Мы замерли. Тьма внутри снова загустела и не испускала ни проблеска.
— А что едят звёзды? — шёпотом спросил я. — Ей же нужно что-то есть?
Мы подняли головы от воды, посмотрели друг на друга.
— Не знаю, — протянула Наташка и оглянулась.
Совсем рядом рос куст черёмухи. Ягоды, сплочённые в крохотные гроздья, уже налились чернотой и мякотью.
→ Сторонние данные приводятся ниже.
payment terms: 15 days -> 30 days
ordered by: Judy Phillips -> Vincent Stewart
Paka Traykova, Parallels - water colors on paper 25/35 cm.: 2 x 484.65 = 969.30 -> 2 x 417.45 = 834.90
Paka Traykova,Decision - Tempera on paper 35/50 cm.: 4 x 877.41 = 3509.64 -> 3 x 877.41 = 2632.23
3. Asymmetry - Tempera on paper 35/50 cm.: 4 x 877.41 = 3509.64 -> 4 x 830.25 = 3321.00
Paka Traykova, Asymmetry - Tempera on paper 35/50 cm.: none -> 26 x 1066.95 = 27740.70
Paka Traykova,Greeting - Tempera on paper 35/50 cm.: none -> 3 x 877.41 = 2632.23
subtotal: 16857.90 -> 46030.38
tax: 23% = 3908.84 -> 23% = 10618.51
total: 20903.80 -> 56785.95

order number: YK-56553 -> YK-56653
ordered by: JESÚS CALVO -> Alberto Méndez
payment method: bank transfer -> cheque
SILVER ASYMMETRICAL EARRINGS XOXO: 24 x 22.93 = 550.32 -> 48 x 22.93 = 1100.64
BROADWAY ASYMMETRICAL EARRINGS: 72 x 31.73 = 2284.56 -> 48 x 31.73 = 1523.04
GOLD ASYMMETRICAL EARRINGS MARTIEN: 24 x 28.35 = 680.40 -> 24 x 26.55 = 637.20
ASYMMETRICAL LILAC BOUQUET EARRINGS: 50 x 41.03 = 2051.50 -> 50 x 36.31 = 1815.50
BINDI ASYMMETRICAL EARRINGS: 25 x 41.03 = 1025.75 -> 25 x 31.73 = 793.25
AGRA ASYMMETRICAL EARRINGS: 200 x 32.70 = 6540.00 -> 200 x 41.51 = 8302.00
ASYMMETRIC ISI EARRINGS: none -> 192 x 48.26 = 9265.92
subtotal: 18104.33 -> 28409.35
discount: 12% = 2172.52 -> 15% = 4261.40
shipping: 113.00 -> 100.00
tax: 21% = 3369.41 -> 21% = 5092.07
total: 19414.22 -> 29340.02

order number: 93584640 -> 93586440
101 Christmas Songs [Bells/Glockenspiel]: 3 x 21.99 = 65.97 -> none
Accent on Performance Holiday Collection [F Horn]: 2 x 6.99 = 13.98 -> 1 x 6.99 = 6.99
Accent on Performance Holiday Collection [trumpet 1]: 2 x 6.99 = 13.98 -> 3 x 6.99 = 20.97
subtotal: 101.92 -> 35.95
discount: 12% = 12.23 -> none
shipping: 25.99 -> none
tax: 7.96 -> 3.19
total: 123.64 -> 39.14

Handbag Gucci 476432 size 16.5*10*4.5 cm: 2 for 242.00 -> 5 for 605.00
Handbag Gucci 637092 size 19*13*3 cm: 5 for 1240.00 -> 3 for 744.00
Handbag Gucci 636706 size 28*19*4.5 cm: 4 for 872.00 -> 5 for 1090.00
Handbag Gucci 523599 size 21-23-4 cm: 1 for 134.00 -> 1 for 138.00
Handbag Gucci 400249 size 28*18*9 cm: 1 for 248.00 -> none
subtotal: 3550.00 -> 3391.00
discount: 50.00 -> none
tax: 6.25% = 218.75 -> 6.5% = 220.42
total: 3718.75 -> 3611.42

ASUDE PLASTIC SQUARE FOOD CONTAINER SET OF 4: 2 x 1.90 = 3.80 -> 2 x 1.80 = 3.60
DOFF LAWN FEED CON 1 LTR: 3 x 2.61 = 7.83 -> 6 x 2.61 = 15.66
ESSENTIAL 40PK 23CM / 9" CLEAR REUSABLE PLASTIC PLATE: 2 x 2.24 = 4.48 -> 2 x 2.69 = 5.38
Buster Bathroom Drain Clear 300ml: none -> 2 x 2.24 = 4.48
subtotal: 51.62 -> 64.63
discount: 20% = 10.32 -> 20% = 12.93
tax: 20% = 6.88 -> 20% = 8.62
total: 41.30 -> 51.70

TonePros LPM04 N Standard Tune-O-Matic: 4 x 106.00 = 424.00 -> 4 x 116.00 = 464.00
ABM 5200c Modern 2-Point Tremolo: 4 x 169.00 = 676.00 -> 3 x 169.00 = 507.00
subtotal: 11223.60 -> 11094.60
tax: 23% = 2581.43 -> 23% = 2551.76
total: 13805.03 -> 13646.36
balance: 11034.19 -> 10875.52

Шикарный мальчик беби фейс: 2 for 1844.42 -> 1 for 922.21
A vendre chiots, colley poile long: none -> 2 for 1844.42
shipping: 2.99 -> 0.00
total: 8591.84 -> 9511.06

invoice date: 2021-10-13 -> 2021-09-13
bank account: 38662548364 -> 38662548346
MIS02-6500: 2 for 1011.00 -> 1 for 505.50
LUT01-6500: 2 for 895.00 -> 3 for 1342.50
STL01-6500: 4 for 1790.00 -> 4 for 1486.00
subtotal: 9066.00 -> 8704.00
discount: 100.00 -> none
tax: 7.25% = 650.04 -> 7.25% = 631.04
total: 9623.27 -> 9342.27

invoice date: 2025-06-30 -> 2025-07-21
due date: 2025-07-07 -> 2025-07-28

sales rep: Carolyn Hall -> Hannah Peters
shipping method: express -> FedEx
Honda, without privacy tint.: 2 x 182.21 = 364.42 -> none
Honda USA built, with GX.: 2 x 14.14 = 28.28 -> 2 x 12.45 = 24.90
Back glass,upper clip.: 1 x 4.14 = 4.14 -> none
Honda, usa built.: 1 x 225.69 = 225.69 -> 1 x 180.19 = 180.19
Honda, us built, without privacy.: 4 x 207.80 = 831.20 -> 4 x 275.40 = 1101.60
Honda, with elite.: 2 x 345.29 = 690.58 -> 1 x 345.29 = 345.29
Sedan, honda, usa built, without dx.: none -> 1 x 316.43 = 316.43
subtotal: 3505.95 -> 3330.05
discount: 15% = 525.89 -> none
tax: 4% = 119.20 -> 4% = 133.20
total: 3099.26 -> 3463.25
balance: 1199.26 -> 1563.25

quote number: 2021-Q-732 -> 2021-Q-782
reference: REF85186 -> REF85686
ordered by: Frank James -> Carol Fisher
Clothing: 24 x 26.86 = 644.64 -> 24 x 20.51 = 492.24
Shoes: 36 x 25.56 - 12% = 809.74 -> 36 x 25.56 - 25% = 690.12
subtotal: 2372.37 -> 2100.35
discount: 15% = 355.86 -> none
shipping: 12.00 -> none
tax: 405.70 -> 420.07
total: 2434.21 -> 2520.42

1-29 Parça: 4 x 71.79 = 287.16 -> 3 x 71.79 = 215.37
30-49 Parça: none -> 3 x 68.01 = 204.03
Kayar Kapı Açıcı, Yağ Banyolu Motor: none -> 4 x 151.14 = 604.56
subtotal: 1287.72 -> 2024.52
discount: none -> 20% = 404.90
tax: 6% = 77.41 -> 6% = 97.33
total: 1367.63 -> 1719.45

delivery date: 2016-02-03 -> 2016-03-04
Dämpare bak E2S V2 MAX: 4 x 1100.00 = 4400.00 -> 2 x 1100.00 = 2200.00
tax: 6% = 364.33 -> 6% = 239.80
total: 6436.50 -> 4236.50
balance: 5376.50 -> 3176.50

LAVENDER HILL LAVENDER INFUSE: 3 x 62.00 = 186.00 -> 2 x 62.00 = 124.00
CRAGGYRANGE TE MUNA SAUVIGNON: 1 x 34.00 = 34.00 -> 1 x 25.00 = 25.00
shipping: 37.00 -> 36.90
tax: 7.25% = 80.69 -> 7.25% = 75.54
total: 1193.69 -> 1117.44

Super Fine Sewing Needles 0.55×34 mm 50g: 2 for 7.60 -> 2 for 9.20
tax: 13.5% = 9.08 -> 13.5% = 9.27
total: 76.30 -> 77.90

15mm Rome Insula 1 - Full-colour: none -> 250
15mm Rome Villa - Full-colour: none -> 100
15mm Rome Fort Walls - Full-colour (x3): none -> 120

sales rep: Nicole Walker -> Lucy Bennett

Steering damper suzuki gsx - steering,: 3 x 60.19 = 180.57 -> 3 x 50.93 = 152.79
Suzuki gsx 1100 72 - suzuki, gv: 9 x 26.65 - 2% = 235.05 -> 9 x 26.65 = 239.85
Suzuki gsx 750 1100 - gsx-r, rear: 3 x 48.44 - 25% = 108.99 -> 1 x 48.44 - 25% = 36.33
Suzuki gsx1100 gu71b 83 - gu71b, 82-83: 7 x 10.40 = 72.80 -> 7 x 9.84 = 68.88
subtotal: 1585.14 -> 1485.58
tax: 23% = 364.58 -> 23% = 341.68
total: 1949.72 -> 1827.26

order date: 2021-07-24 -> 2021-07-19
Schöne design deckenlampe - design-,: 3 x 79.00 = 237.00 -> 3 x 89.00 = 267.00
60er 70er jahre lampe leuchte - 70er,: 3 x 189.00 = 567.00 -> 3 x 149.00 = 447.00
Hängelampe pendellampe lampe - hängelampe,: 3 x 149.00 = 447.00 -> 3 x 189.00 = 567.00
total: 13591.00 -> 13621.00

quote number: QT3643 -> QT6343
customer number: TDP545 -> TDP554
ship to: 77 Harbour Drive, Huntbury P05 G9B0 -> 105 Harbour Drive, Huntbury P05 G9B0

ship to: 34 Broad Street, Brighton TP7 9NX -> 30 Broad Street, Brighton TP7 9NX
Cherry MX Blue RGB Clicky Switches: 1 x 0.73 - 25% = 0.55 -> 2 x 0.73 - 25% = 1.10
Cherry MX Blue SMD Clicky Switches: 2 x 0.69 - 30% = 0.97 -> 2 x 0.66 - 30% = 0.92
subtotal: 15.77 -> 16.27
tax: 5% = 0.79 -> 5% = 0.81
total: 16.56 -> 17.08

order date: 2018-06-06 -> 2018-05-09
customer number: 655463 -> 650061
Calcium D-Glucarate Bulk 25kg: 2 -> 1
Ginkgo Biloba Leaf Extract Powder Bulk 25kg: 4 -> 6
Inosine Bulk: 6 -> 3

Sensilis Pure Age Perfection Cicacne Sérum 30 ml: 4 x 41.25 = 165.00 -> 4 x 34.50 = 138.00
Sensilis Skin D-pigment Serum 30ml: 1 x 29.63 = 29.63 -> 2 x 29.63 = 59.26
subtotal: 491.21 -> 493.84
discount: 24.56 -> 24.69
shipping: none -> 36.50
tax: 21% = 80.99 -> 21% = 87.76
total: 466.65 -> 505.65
— Может, она будет черёмуху?
Мы собрали по горсти упругих глянцевых ягод и принялись по одной кидать их в бочку. Ягоды, вихляясь, словно пританцовывая, уходили на дно.
— Что у вас ещё есть? — спросила Наташка, когда мы, отправив вниз собранные ягоды, не увидели в ответ ни малейшей реакции. Ни отсвета, ни отблеска.
Мы кидали в бочку незрелую смородину, крыжовник. Крыжовник отказался тонуть, его пришлось выкинуть.
Катышки хлеба и ириска тоже не вызвали интереса звезды. Наташка, отчаявшись заинтересовать чем-то обитательницу бочки, вывернула карман платья и отлепила жёваную-пережёваную жвачку. Подержала её над водой, собираясь с духом, и уронила вниз. Комочек, раскачиваясь, ушёл ко дну. Наташка выждала с полминуты и ударила ногой по бочке, закричав:
— Да что тебе надо? Что тебе надо?
И тут в глубине бочки сполохами замелькали серебряные блики. Всполохи метались хаотично, без всякого порядка. Наташка лупила и лупила по крутому деревянному боку, кричала и кричала:
— Что тебе надо? Что хочешь?
— Наташка, не надо! Наташка, стой! — стоя на двух кирпичах, заорал я на неё.
Метания звезды говорили о том, что ей больно, ей страшно. Она боится и, возможно, прямо сейчас разобьётся о дубовые борта.
— Стой! Замолчи!
Наташка перевела дух и остановилась. Раскрасневшееся лицо её дышало жаром.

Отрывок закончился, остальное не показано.